Yes, and I think I've clarified that above. The key point I'd like to make here is that the interpreter is only as good as the information it has to work with. When it has accurate information, then it tells the truth. If key information is missing, it confabulates. (This also happens with post-hypnotic suggestions).
For example:
''Experiments on split-brain patients reveal how readily the left brain interpreter can make up stories and beliefs. In one experiment, for example, when the word walk was presented only to the right side of a patient’s brain, he got up and started walking. When he was asked why he did this, the left brain (where language is stored and where the word walk was not presented) quickly created a reason for the action: “I wanted to go get a Coke.”
That is an example where the left brain lacked the information that only the right brain had. This experimentally manipulated scenario caused the left brain to confabulate.
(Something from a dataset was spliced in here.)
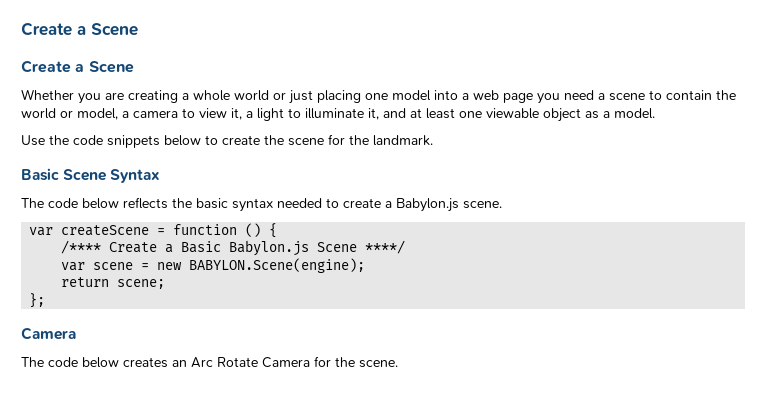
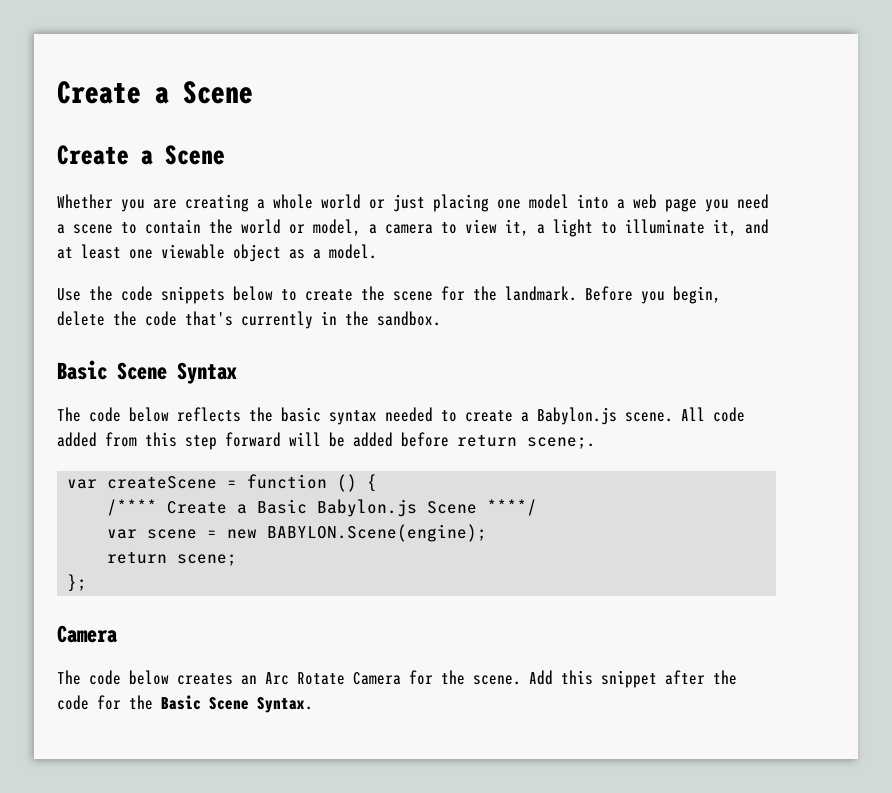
+ Before you begin, delete the code that's currently in the sandbox.
+ All code added from this step forward will be added before return scene;.
+ Add this snippet after the code for the Basic Scene Syntax.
Even more fantastic examples of the left hemisphere at work come from the study of neurological disorders. In a complication of stroke called anosognosia with hemiplegia, patients cannot recognize that their left arm is theirs because the stroke damaged the right parietal cortex, which manages our body’s integrity, position, and movement. The left-hemisphere interpreter has to reconcile the information it receives from the visual cortex—that the limb is attached to its body but is not moving—with the fact that it is not receiving any input about the damage to that limb. The left-hemisphere interpreter would recognize that damage to nerves of the limb meant trouble for the brain and that the limb was paralyzed; however, in this case the damage occurred directly to the brain area responsible for signaling a problem in the perception of the limb, and it cannot send any information to the left-hemisphere interpreter. The interpreter must, then, create a belief to mediate the two known facts “I can see the limb isn’t moving” and “I can’t tell that it is damaged.” When patients with this disorder are asked about their arm and why they can’t move it, they will say “It’s not mine” or “I just don’t feel like moving it”—reasonable conclusions, given the input that the left-hemisphere interpreter is receiving.'' - Michael Gazzaniga.
Same story here. Due to the hemiplegia stroke the left brain was missing visual information, and was forced to make its best guess as to what was going on.
All actions being fixed at any given moment in time: inputs acting upon the immediate state and condition, determining the action taken.
You seem to have lost sight of the fact that the brain is a system that actively acquires information and then acts upon it, within itself, to produce its own response.
Unconscious brain activity processes information which is fed into conscious activity and response. Input precedes unconscious processing, which precedes conscious thought and action by milliseconds.
But, like Gazzaniga says:
What difference does it make if brain activity goes on before we are consciously aware of something? Consciousness is its own abstraction on its own time scale and that time scale is current with respect to it. Thus, Libet’s thinking is not correct. (p. 141)
And, as you often say, that's all I have time for.